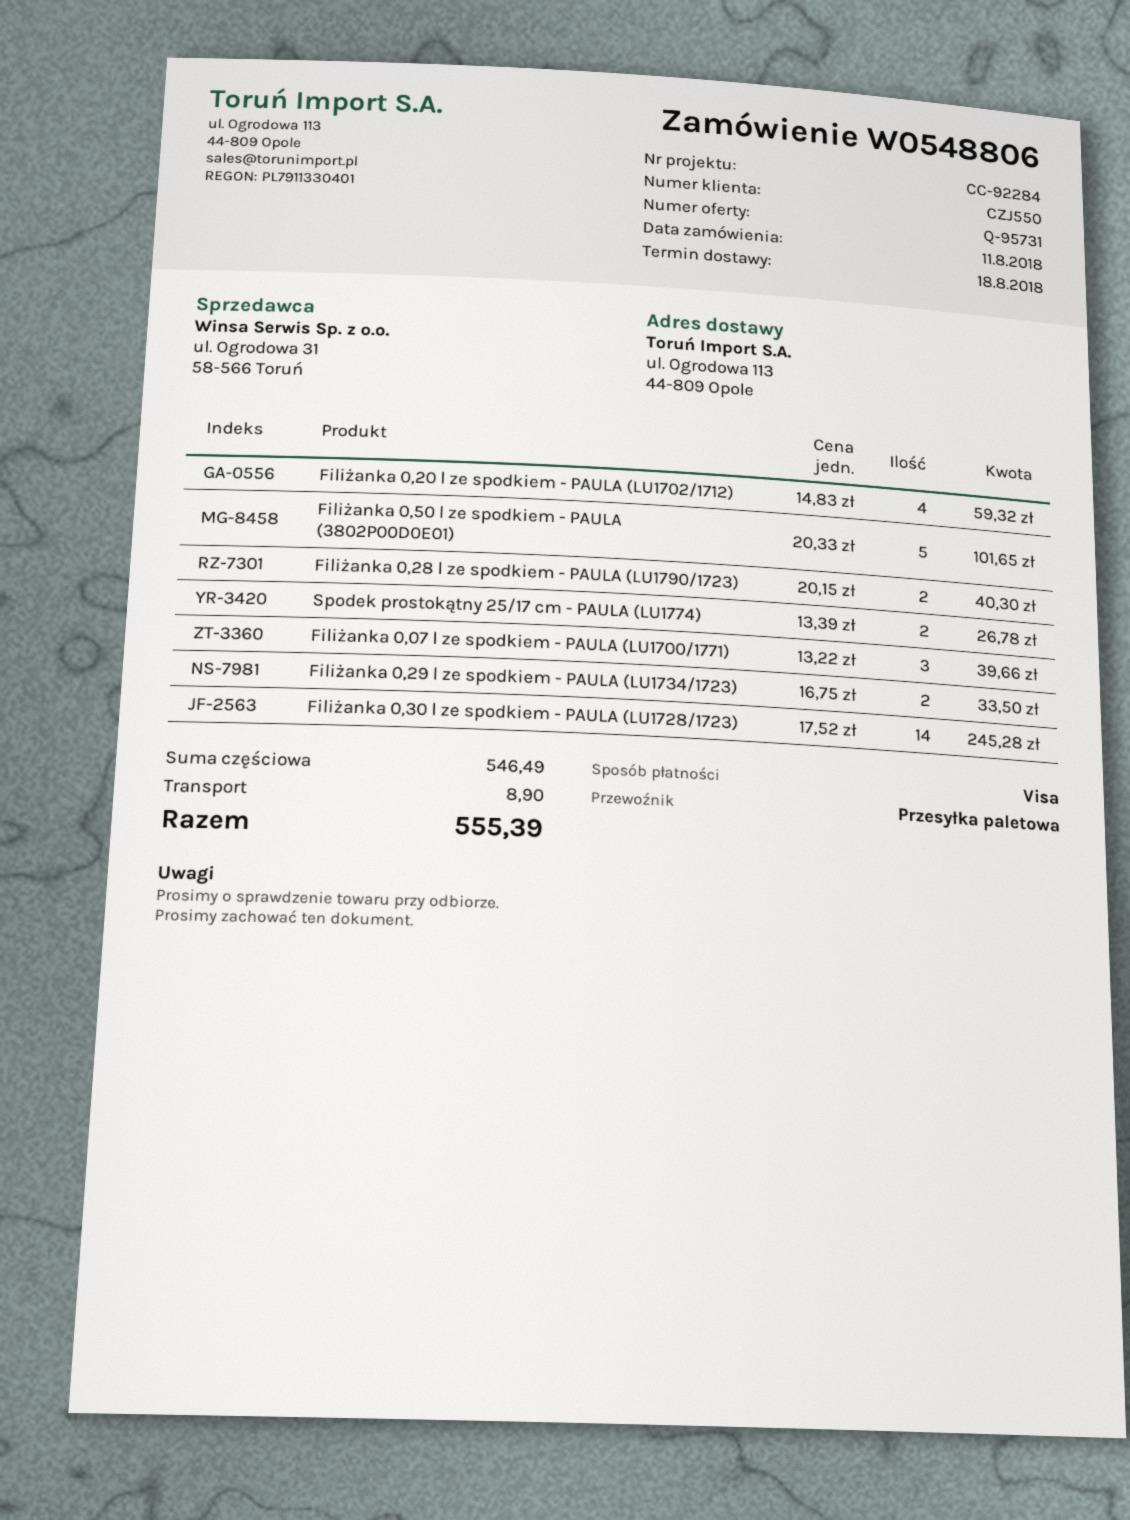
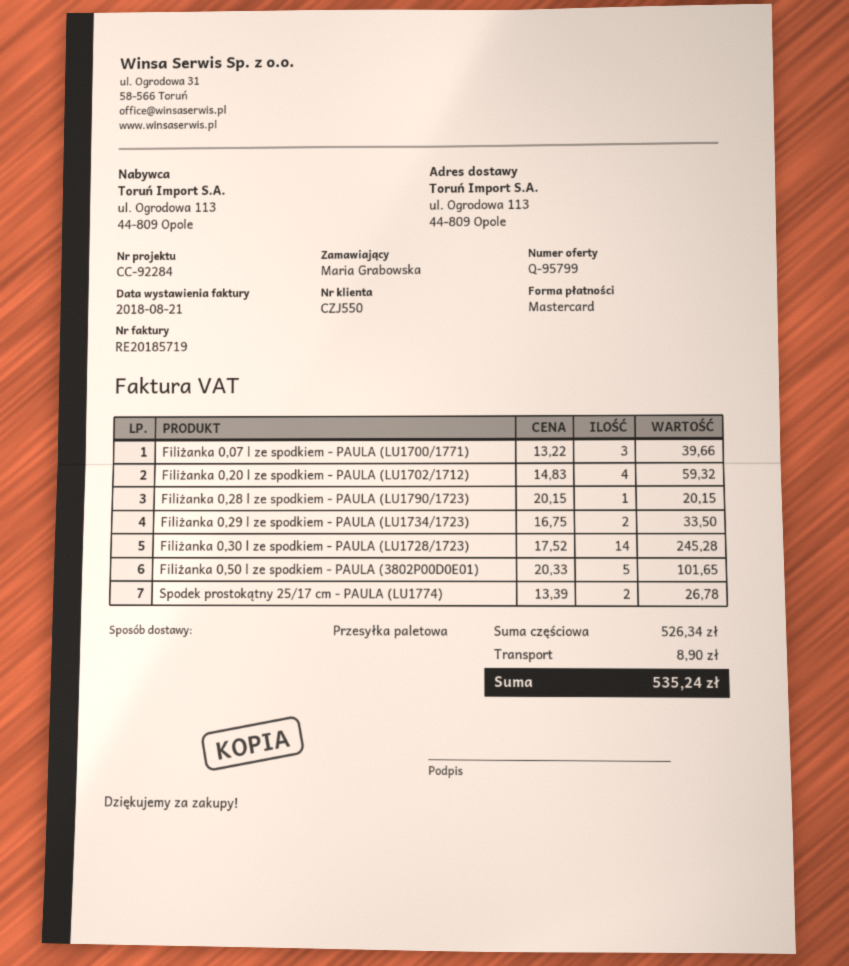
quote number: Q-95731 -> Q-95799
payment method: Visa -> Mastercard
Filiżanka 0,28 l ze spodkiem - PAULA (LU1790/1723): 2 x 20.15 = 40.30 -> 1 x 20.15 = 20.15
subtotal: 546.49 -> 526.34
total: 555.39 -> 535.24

§ Task:
Without any of its pictures, the listing is to be repeated exactly as it stands.

§ Your solution:
quote number: Q-95731 -> Q-95799
payment method: Visa -> Mastercard
Filiżanka 0,28 l ze spodkiem - PAULA (LU1790/1723): 2 x 20.15 = 40.30 -> 1 x 20.15 = 20.15
subtotal: 546.49 -> 526.34
total: 555.39 -> 535.24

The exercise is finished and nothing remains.